Per entrare nel panorama discografico hai conservato il tuo nome anagrafico. Cosa si prova a portare con sé quest’identità, ad essere una “figlia d’arte”? Hai mai vissuto questo aspetto come un peso?
La scelta del nome è stata abbastanza recente. Qualche anno fa, quando ho iniziato a pubblicare le prime cose su YouTube, mi chiamavo Nina, come facevano anche i miei amici. Poi però, scrivendo canzoni e parlando così tanto di me stessa, essendo sincera ed istintiva, ho pensato per coerenza di mantenere il mio nome. Quindi, sono diventata Angelina. Sempre per lo stesso discorso, poi, andando avanti, mi sono resa conto che il mio nome è Angelina Mango, a scuola mi chiamavano così. Non è solo quello che sono io adesso, ma è anche la mia storia. Non punterei l’obiettivo sulle mie origini o sulla mia famiglia, ma neanche lo rinnegherei. Credo che sia la parte che mi ha formato e mi ha dato fortunatamente la possibilità di raggiungere e vivere quest’esperienza.
Il 13 novembre hai pubblicato il tuo album di esordio, intitolato Monolocale. Parlaci di questo luogo e degli otto brani che hanno preso vita al suo interno, sia per la scrittura, testuale e musicale, che per la produzione.

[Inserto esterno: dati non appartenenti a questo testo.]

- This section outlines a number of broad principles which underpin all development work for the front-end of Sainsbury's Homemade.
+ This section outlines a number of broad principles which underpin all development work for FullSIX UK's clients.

Come hai detto anche tu, questi brani sono nati e sono anche stati finiti proprio in casa. Soltanto i mix sono stati fatti poi da un mio amico che si occupa di produzione e si è offerto di aiutarmi. Però, tutti gli arrangiamenti e la scrittura sono stati fatti nel monolocale in cui vivo, in cui mi sono trovata nel periodo del lockdown in primavera. È stato molto spontaneo fare questo album, non c’è stata una scelta di pezzi, che sono nati proprio uno dopo l’altro. Arrivata alla fine, mi sono resa conto che tutti insieme avevano un senso. Vederli così mi ha fatto innamorare di questo progetto, perché rappresentava questa esigenza di scrivere, a prescindere dal periodo e dalla possibilità che ha un ragazzo della mia età in questo momento di fare musica. Io l’ho fatto perché ne ho sentito la necessità e penso sia quello che devono fare tutti: esprimersi.

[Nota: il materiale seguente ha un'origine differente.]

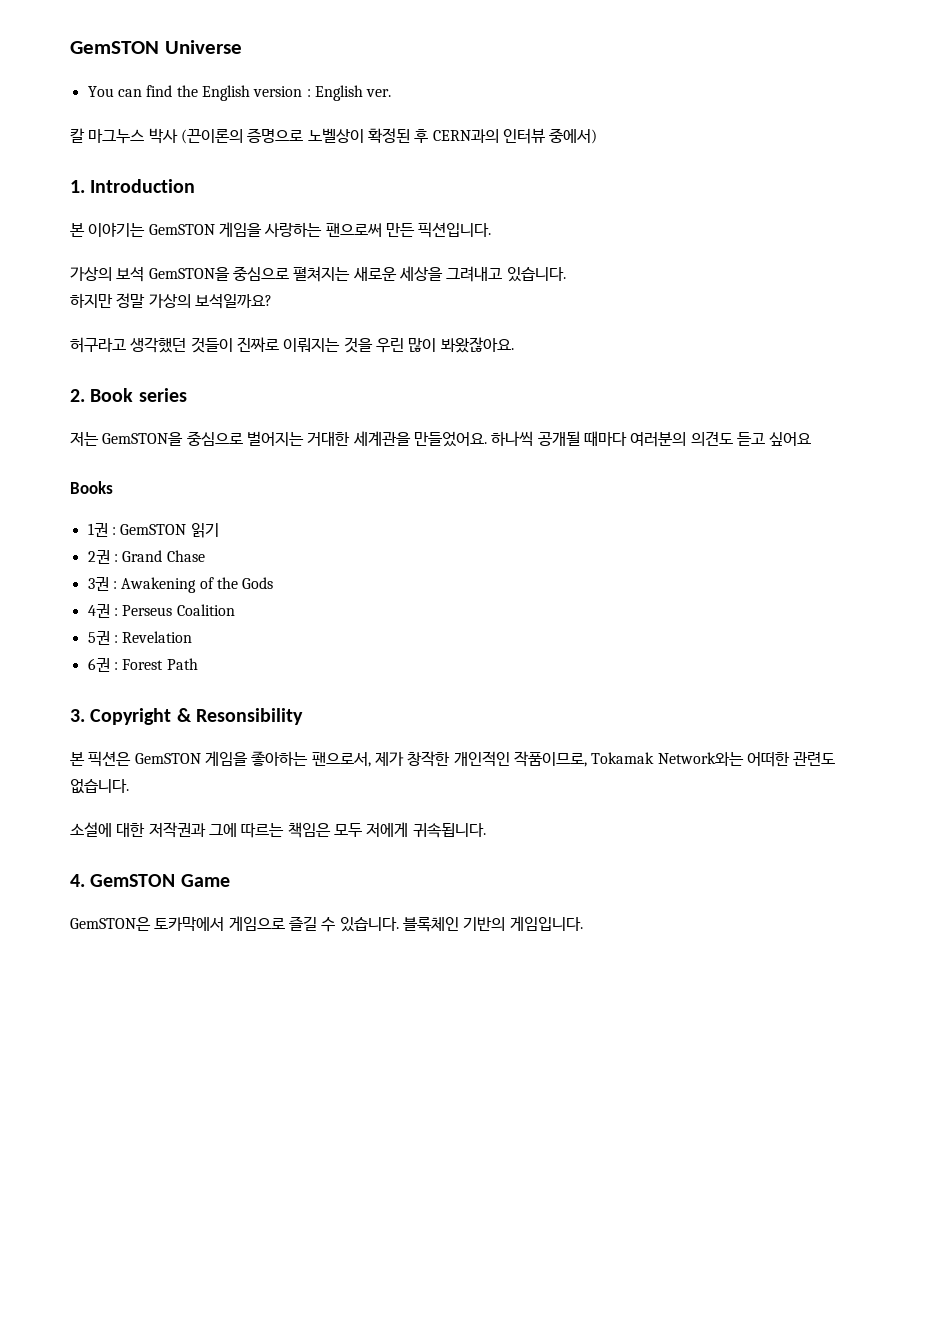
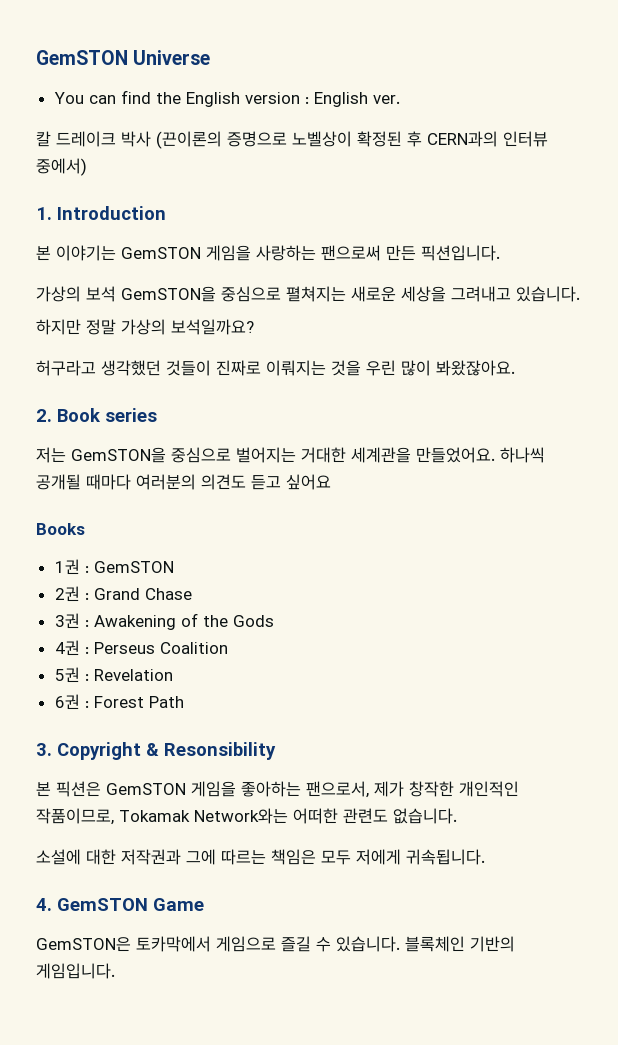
- 칼 마그누스 박사 (끈이론의 증명으로 노벨상이 확정된 후 CERN과의 인터뷰 중에서)
+ 칼 드레이크 박사 (끈이론의 증명으로 노벨상이 확정된 후 CERN과의 인터뷰 중에서)
- 1권 : GemSTON 읽기
+ 1권 : GemSTON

Pur essendo un album realizzato nel periodo di reclusione, non ne tratta. È un lavoro che parla di te, una sorta di percorso della tua vita.
È stato sicuramente un momento in cui sono cresciuta. Quando siamo entrati in quarantena, mi ero appena trasferita nel monolocale. Ho maturato un nuovo modo di scrivere, che ho voluto fotografare. Quindi, sì, è stata un’esperienza nuova. Non parla di lockdown, perché è una cosa che hanno vissuto tutti e ognuno a modo suo. Non mi permetterei di parlare di un argomento così grande.
Viene citata più volte Milano, come vediamo in Naviglio Grande e in San Siro. Che legame hai con questa città?
Milano mi ha accolta. L’ha fatto nel momento in cui mi sono trasferita quattro anni fa e mi ha dato l’occasione di scoprire tanto del mondo. Io venivo da un paese molto piccolo e lontano da tutto, che aveva tantissimo pro, ma anche tanti contro. Milano mi ha un po’ compensato quello che mi mancava. Io non smetterò mai di ringraziarla per questo. Inoltre ho trovato delle persone che mi hanno cambiato la vita. In questo disco parlo proprio dell’amore che ho ricevuto dagli altri, dall’esterno e da questa città. Ci tenevo ad omaggiarla, per quanto non sia la mia terra natale.
Ti capisco benissimo. È una condizione condivisibile di tutti noi trasferiti in una realtà più grande dall’esatto opposto.
Sì, ad un certo punto diventano anche più, forse non importanti, perché non è il termine giusto, ma quasi. Diventano una salvezza.
Assolutamente.
Monolocale è un disco molto intimo e al cui interno si percepisce la tua sincerità. C’è una canzone con cui hai un rapporto più speciale rispetto ad altre?
Credo che ora sia passato troppo poco tempo per poter avere delle preferenze. Hanno tutte una loro personalità e sono tutte troppo diverse l’una dall’altro per paragonarle. Ci sono dei pezzi che secondo me saranno sempre attuali. Sono aggrappata a te è una canzone molto intima, fa parte del mio modo di essere. Quindi, andando avanti mi apparterrà sempre. Oppure Muoio per niente che è dedicata alla mia famiglia, è anche quello un brano per me immortale. Queste due sono molto meno il racconto di un momento, sono molto più un racconto di me.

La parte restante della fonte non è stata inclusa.